The present invention relates generally to heat transfer tubes. In particular, the invention relates to the method of manufacturing the refrigerant surface configuration of a heat transfer tube that is suitable for use in air conditioning and refrigeration system heat exchangers in both evaporating and condensing applications.
A shell and tube type heat exchanger has a plurality of tubes contained within a shell. The tubes are usually arranged to provide multiple parallel flow paths for one of two fluids between which it is desired to exchange heat. In a flooded evaporator, the tubes are immersed in a second fluid that flows through the heat exchanger shell. Heat passes from the one fluid to the other fluid through the walls of the tube. Many air conditioning systems contain shell and tube type heat exchangers. In air conditioning applications, a fluid, commonly water, flows through the tubes and refrigerant flows through the heat exchanger shell. In an evaporator application, the refrigerant cools the fluid by heat transfer from the fluid through the walls of the tubes. The transferred heat vaporizes the refrigerant in contact with the exterior surface of the tubes. In a condenser application, refrigerant is cooled and condenses through heat transfer to the fluid through the walls of the tubes. The heat transfer capability of such a heat exchanger is largely determined by the heat transfer characteristics of the individual tubes. The external configuration of an individual tube is important in establishing its overall heat transfer characteristics.
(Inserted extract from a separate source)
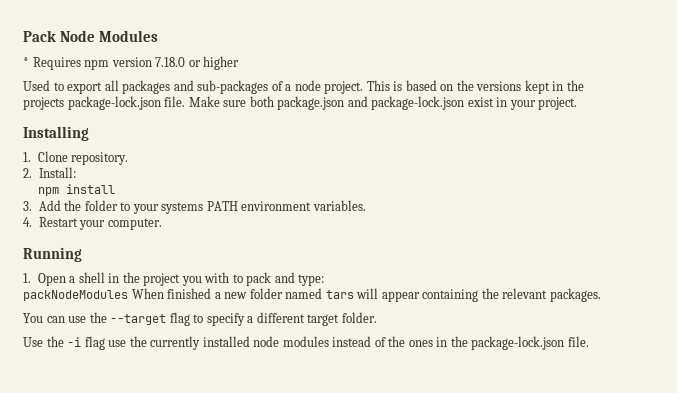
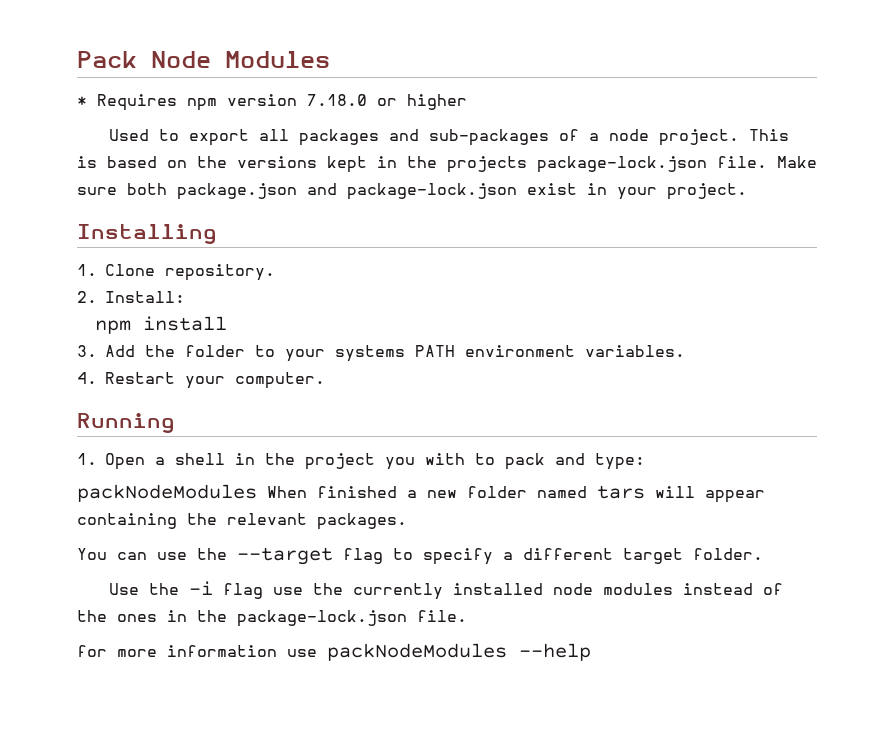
(589, 341) none -> [77,643,591,661] // for more information use packNodeModules --help

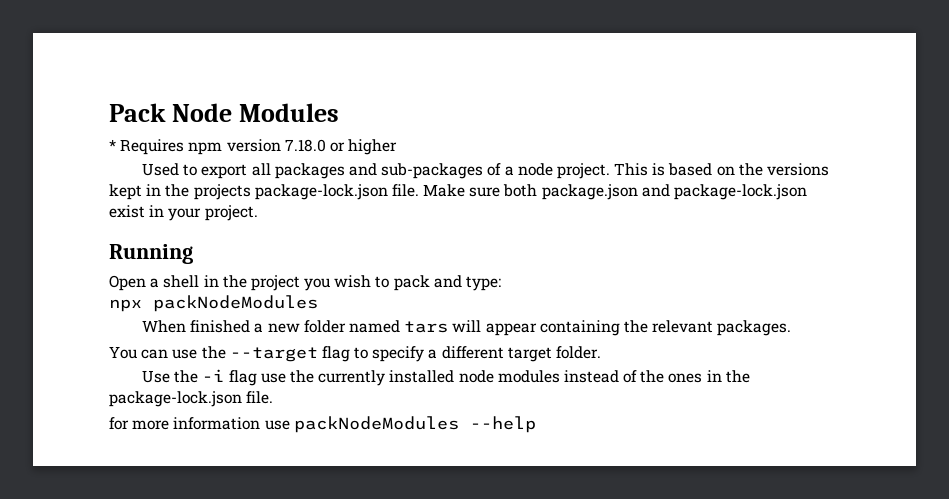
[77,224,217,244] [77,264,275,281] [77,291,185,303] [94,316,227,334] [77,345,685,362] [77,372,325,389] // Installing // 1. Clone repository. // 2. Install: // npm install // 3. Add the folder to your systems PATH environment variables. // 4. Restart your computer. -> (258, 213) none
[77,453,97,465] 1. -> (193, 254) none
[425,453,465,465] with -> [334,275,372,288] wish
[77,484,257,502] packNodeModules -> [109,295,318,312] npx packNodeModules //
There are a number of generally known methods of improving the efficiency of heat transfer in a heat transfer tube. One of these is to increase the heat transfer area of the tube. One of the most common methods employed to increase the heat transfer area of a heat exchanger tube is by placing fins on the outer surface of the tube. Fins can be made separately and attached to the outer surface of the tube or the wall of the tube can be worked by some process to form fins on the outer tube surface.
In a refrigerant condensing application, in addition to the increased heat transfer area, a finned tube offers improved condensing heat transfer performance over a tube having a smooth outer surface for another reason. The condensing refrigerant forms a continuous film of liquid refrigerant on the outer surface of a smooth tube. The presence of the film reduces the heat transfer rate across the tube wall. Resistance to heat transfer across the film increases with film thickness. The film thickness on the fins is generally less than on the main portion of the tube surface due to surface tension effects, thus lowering the heat transfer resistance through the fins.
In a refrigerant evaporating application, increasing the heat transfer area of the tube surface also improves the heat transfer performance of a heat transfer tube. In addition, a surface configuration that promotes nucleate boiling on the surface of the tube that is in contact with the boiling fluid improves performance. In the nucleate boiling process, heat transferred from the heated surface vaporizes liquid in contact with the surface and the vapor forms into bubbles. Heat from the surface superheats the vapor in a bubble and the bubble grows in size. When the bubble size is sufficient, surface tension is overcome and the bubble breaks free of the surface. As the bubble leaves the surface, liquid enters the volume vacated by the bubble and vapor remaining in the volume has a source of additional liquid to vaporize to form another bubble. The continual forming of bubbles at the surface, the release of the bubbles from the surface and the rewetting of the surface together with the convective effect of the vapor bubbles rising through and mixing the liquid result in an improved heat transfer rate for the heat transfer surface.
The nucleate boiling process can be enhanced by configuring the heat transfer surface so that it has nucleation sites that provide locations for the entrapment of vapor and promote the formation of vapor bubbles. Simply roughening a heat transfer surface, for example, will provide nucleation sites that can improve the heat transfer characteristics of the surface over a similar smooth surface. Nucleation sites of the re-entrant type produce stable bubble columns and good surface heat transfer characteristics. A re-entrant type nucleation site is a surface cavity in which the opening of the cavity is smaller than the subsurface volume of the cavity. An excessive influx of the surrounding liquid can flood a re-entrant type nucleation site and deactivate it. By configuring the heat transfer surface so that it has relatively larger communicating subsurface channels with relatively smaller openings to the surface, flooding of the vapor entrapment or nucleation sites can be reduced or prevented and the heat transfer performance of the surface improved.
In a falling film type evaporator, spreading of liquid film on the heat transfer surface and promotion of a thin film are important to improve the ability to transfer heat.
It is desirable from a logistics and manufacturing point of view to have a heat transfer tube with an external heat transfer surface that has good heat transfer performance in both refrigerant condensing and evaporating applications in the flooded and falling film evaporator modes so that a single tube configuration may be used in both condensers and flooded evaporators.